Revista Literatura

Gaspar

Publicado el 22 enero 2012 por Netomancia @netomancia
Las promesas, vaya tema ese para Gaspar. Las promesas y la que te parió, solía decir en voz alta mientras caminaba por las veredas del barrio hablando solo, como era su costumbre.
Los más chicos detenían sus juegos para verlo pasar y paraban las orejas para escuchar que nuevos improperios lanzaba al aire. Algunos le daban más de sesenta años, otros aventuraban que era mucho más joven pero que la vida le había jugado una mala broma.
En cambio, los adultos lo ignoraban. Se cuidaban, eso si, de no entorpecerle el paso, porque Gaspar no miraba por donde caminaba y si tenía alguien delante, lo atropellaba sin excusas para luego ponerse a rezongar por eso mismo.
Cuando alguien ajeno del barrio, de visita allí por razones diversas, se percataba de Gaspar era lógico que preguntara ¿y éste loco quién es?. Era el loco, el personaje diferente, el que rompía la monotonía de las calles, de las casas todas iguales, de la rutina de los mandados por la mañana, las siestas por la tarde y el andar cansino de las nochecitas.
Dormía en la plaza, cuando el placero se lo permitía, que era casi siempre. Las noches de invierno también, pero bajo el refugio de un sauce y varias mantas que le alcanzaban algunos vecinos piadosos. Comía gracias a las ofrendas de comerciantes generosos y se bañaba de vez en cuando, siempre que la fuente de la plaza tuviera agua.
Y a pesar de ese afecto mudo, de esa presencia aceptada por el barrio, que solo mostraba su peor faceta cuando lo ignoraban mientras caminaba, como si el hecho que el hombre se mezclara con la sociedad fuese malo, Gaspar no sabía de agradecimientos.
Nunca un gracias, un Dios se lo pague, nada de nada. Recibía y nada más. Si era comida, la comía. Si era abrigo, lo guardaba hasta usarlo. Si era ropa y la suya apestaba, se la ponía en ese momento. Pero sin gracias de por medio.
Solo hablaba al caminar, casi siempre en voz alta. Y la mayor parte de las veces se lo oía despotricar contra las promesas. El "que te parió" despertaba risas, pero no parecía importarle demasiado, porque jamás se detenía a ver de donde provenían. Y lo más probable, como decían algunos, era que quizá ni escuchara que alguien se reía de él.

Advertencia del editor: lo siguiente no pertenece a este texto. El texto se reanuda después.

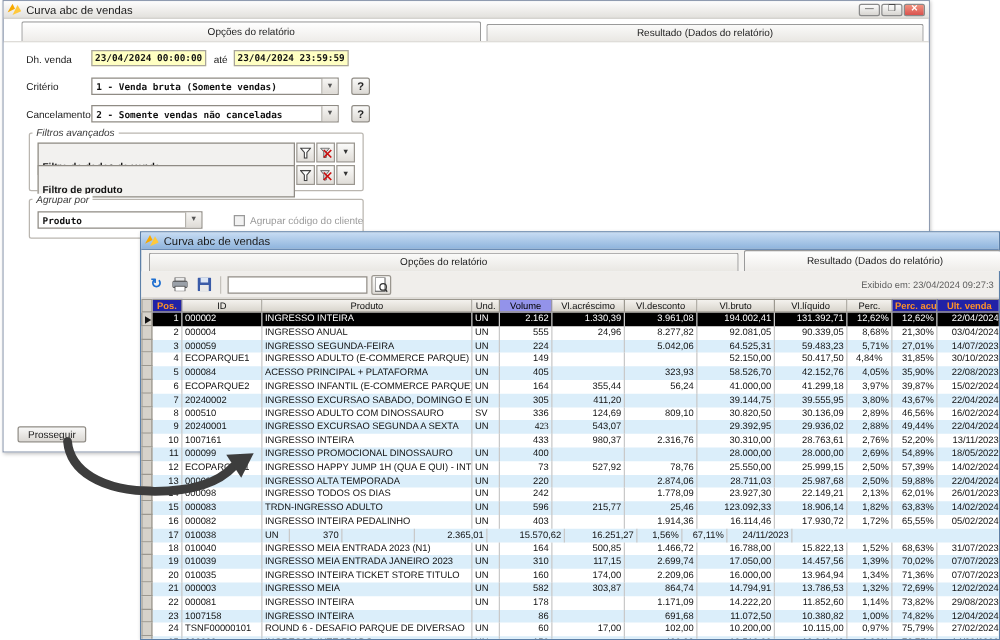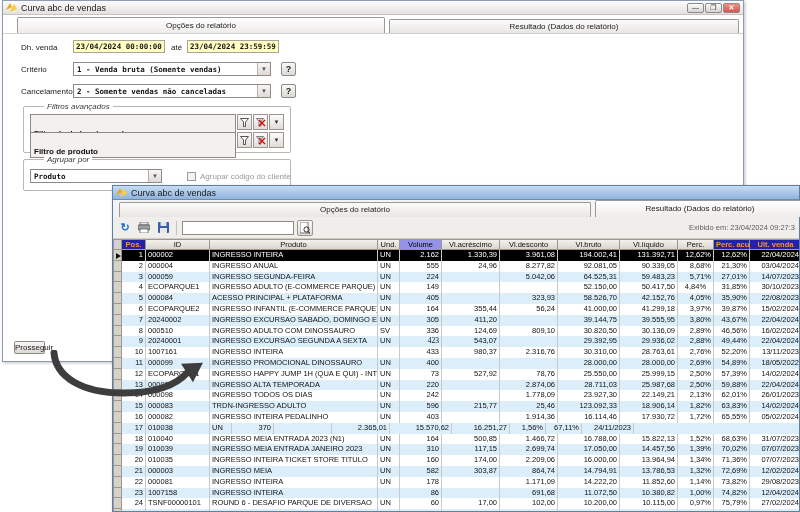--- a/index.html
+++ b/index.html
@@ -45,7 +45,7 @@
              background:linear-gradient(#fafaf9,#dcd9d4); font-size:9px; font-weight:bold;
              color:#222; text-align:center; line-height:13px; }
   .fieldset { position:absolute; border:1px solid #bab6b0; border-radius:2px; }
-  .legend { position:absolute; top:-5px; left:20px; background:#fff; padding:0 3px;
+  .legend { position:absolute; top:-5px; left:2px; background:#fff; padding:0 3px;
             font-size:8px; font-style:italic; color:#3a3a3a; white-space:nowrap; }
   .filter-row { position:absolute; left:6px; right:6px; height:16px; display:flex; gap:1px; }
   .filter-label { flex:1; border:1px solid #8f8b84; background:#f2f1ef;

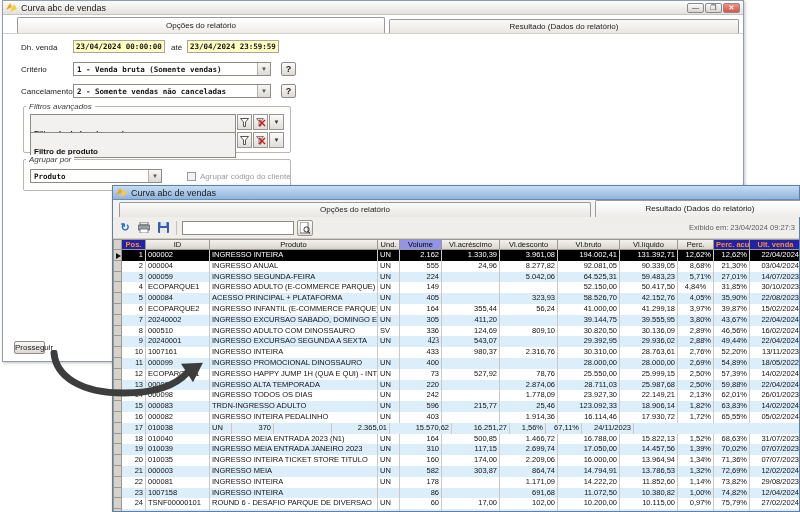--- a/index.html
+++ b/index.html
@@ -183,7 +183,7 @@
       <span class="lbl" style="left:176px; top:12px; color:#9a9a9a;">Agrupar código do cliente</span>
     </div>
 
-    <span class="btn" style="left:11px; top:307px; width:31px; height:13px; line-height:11px;">Prosseguir</span>
+    <span class="btn" style="left:11px; top:307px; width:55px; height:13px; line-height:11px;">Prosseguir</span>
   </div>
 </div>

Gaspar y sus promesas, yendo y viniendo a lo largo del día, recorriendo cada vereda, pasando cerca de todos los vecinos. Sin saludar, sin dar gracias, sin nada más que lo que llevaba puesto y sus palabras sin sentido. Eso era Gaspar, eso y los años encima, su historia desconocida, su pasado infranqueable.

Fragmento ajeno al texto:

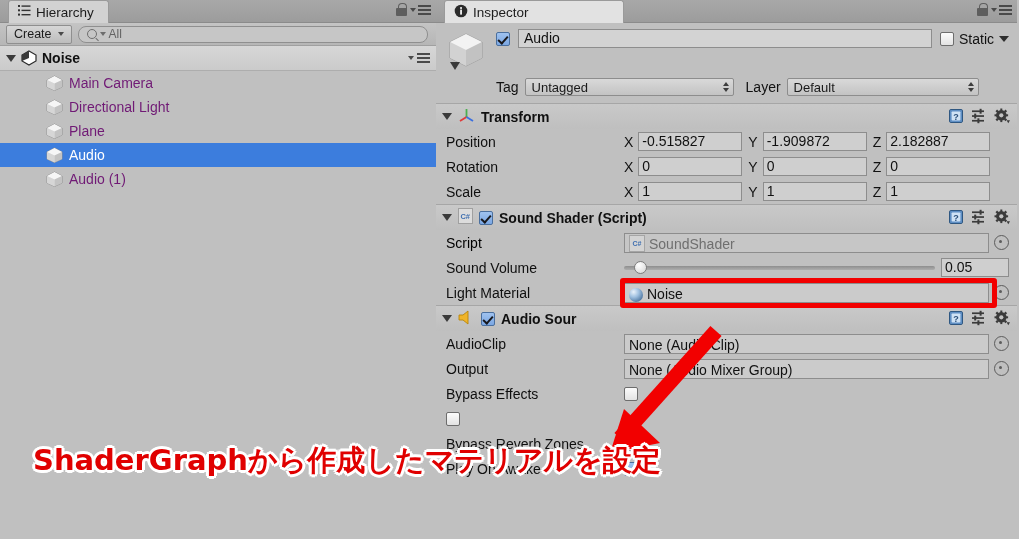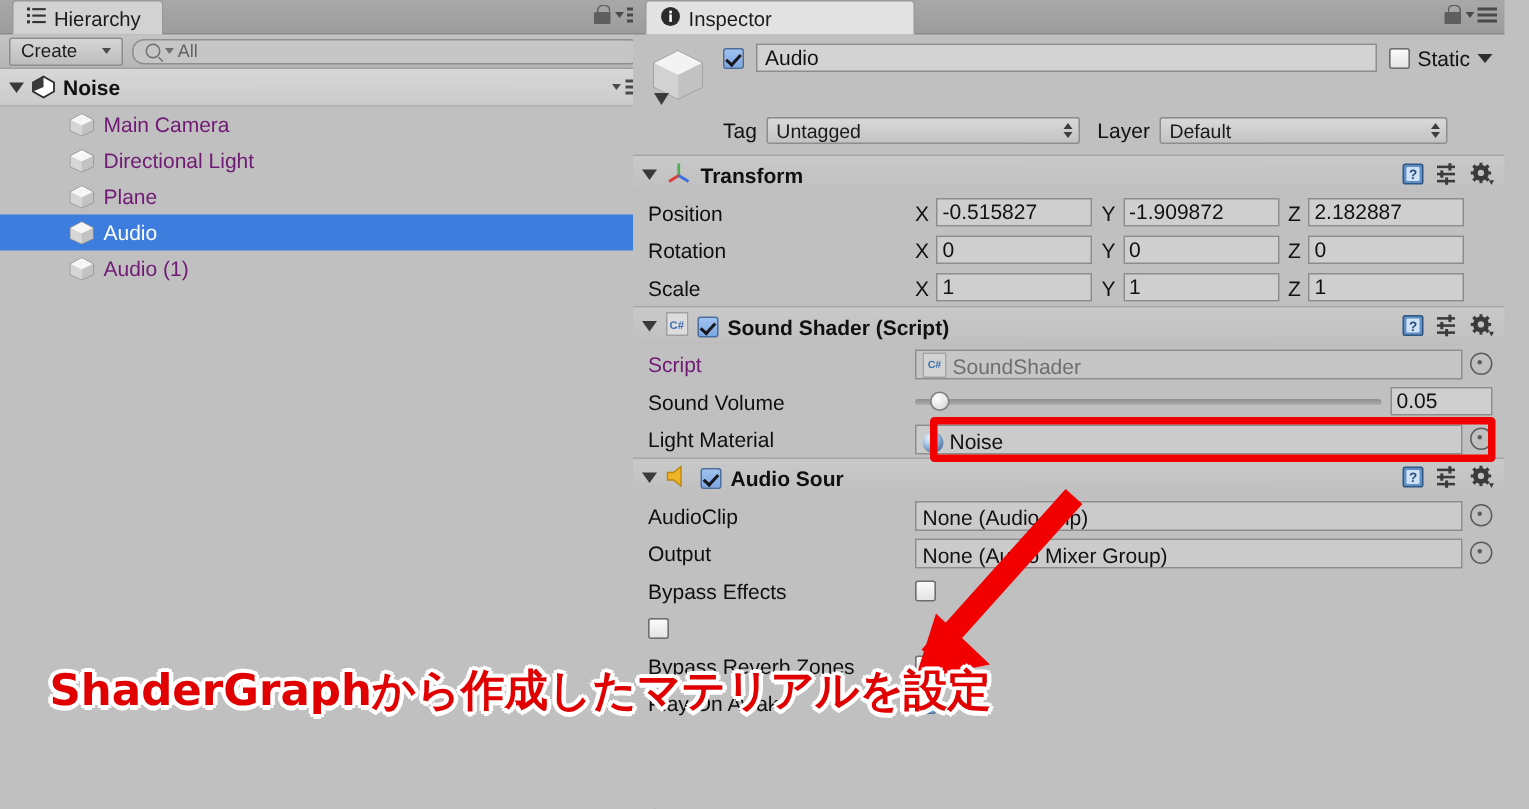--- a/index.html
+++ b/index.html
@@ -94,7 +94,7 @@
   .cube{width:17px;height:16px;flex:none;}
 
   
-  #inspector{left:422px;top:0;width:581px;height:539px;}
+  #inspector{left:436px;top:0;width:581px;height:539px;}
   #inspector .tab{background:#e2e2e2;width:155px;padding-left:9px;}
   .insp-body{background:#c0c0c0;}
 

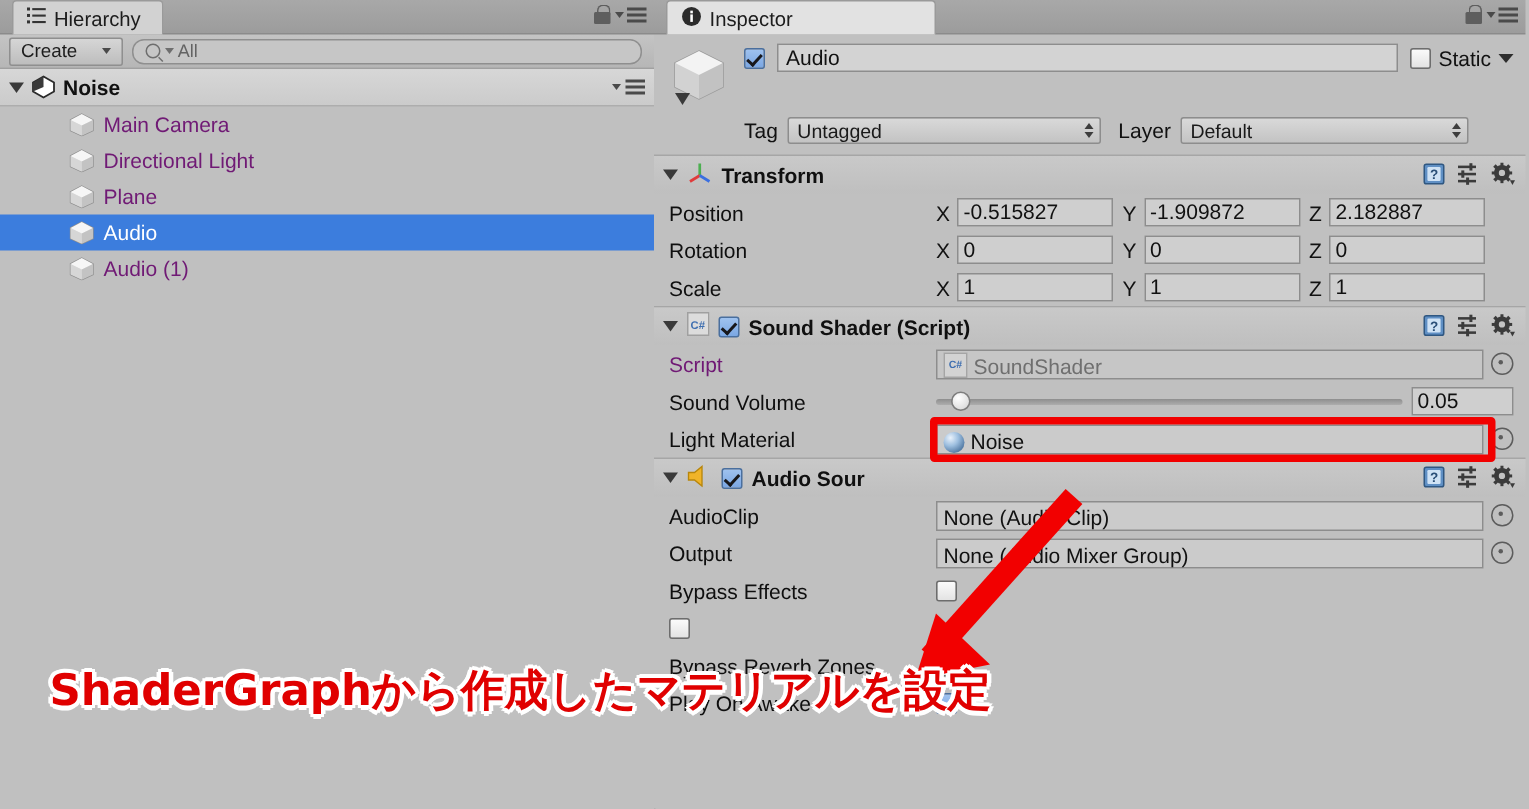--- a/index.html
+++ b/index.html
@@ -58,7 +58,7 @@
     border-bottom:1px solid #a0a0a0;
   }
   .createbtn{
-    height:17px;display:flex;align-items:center;gap:16px;
+    height:17px;display:flex;align-items:center;gap:6px;
     padding:0 7px;
     background:linear-gradient(#d6d6d6,#bdbdbd);
     border:1px solid #8f8f8f;border-radius:2px;

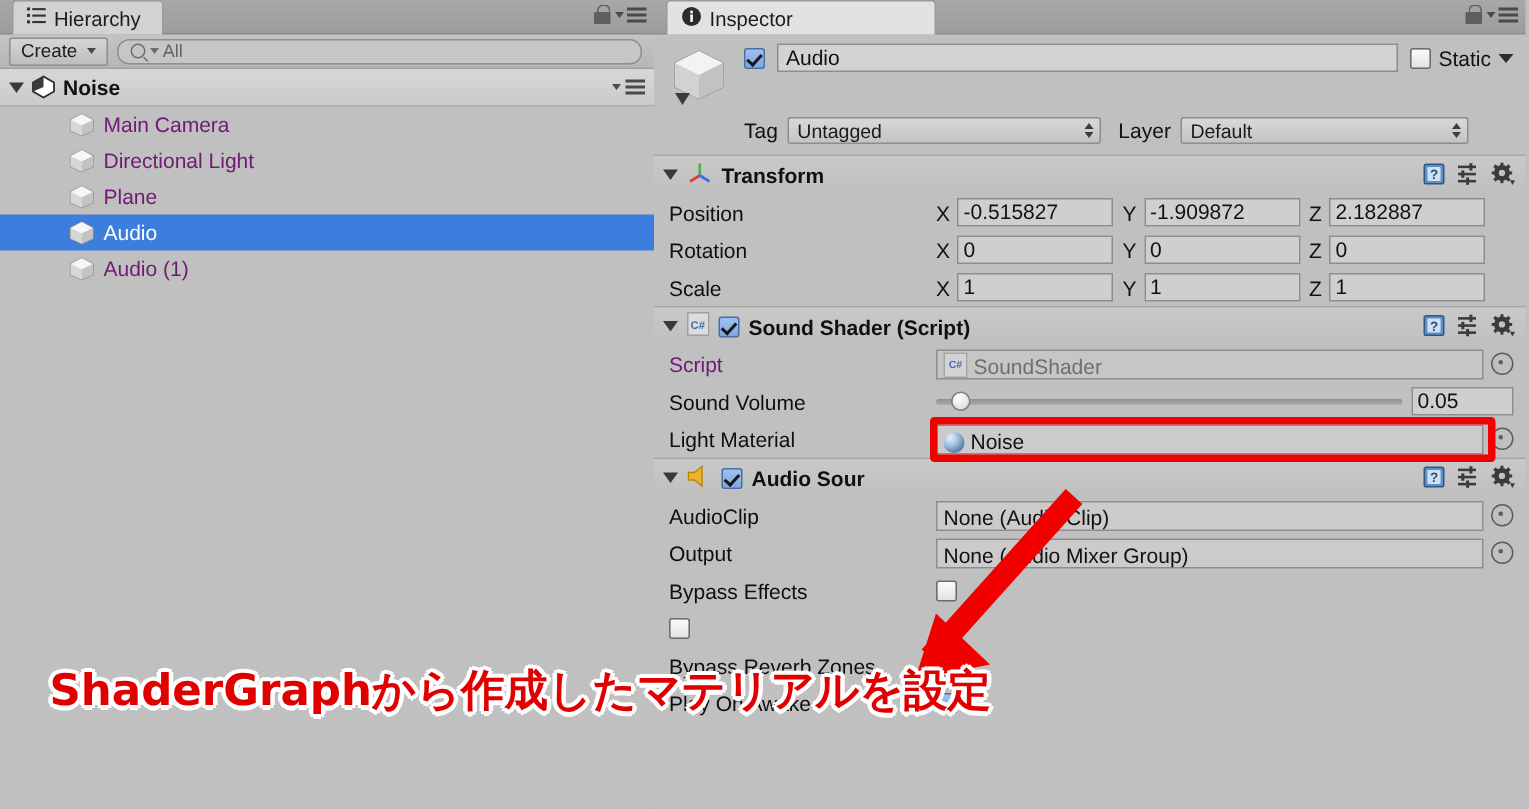--- a/index.html
+++ b/index.html
@@ -149,7 +149,7 @@
 
   .row{height:25px;display:flex;align-items:center;padding:0 8px 0 10px;}
   .row .lbl{width:178px;flex:none;font-size:14px;color:#0f0f0f;}
-  .row .lbl.dim{color:#701a75;}
+  .row .lbl.dim{color:#000000;}
   .axis{font-size:14px;margin:0 5px 0 0;}
   .numfield{
     height:19px;box-sizing:border-box;background:#cfcfcf;border:1px solid #8d8d8d;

Y solo por eso, por ese entendimiento tácito de esa vida cruel, es que los vecinos lo aceptaban. ¿Cuáles eran las promesas? ¿Algún amor no correspondido? ¿Un empleo que nunca llegó? ¿Algo que políticos de turno no le dieron?
¿Acaso importa? ¿Acaso queremos saberlo? ¿Cambiaría algo para Gaspar de ser así?
No, al barrio no le interesa y está bien. Cada uno sabe de promesas, cada uno tiene sus problemas y camina las mismas veredas, salvo que las palabras van por dentro y el despotricar sirve de poco, más cuando los dados ya han caído sobre la mesa.
Se escucha a veces un suave cuchicheo, unas risas y nada más. Gaspar sigue siendo el loco del barrio y para todos es suficiente.
- Ojo, ahí viene - le advierte la señora de rojo a su amiga.
- Si, me corro, no vaya a ser que se enoje.
Escuchan al pasar el "promesas y la que te parió" y se miran sonriendo. A lo lejos el viejo dobla la esquina. Ha dejado cierto olor a su paso.
- ¡Cuarenta y tres! - llama el verdulero.
- Es el mío - dice la señora de rojo.
Y la vida sigue ocurriendo, así, sin más.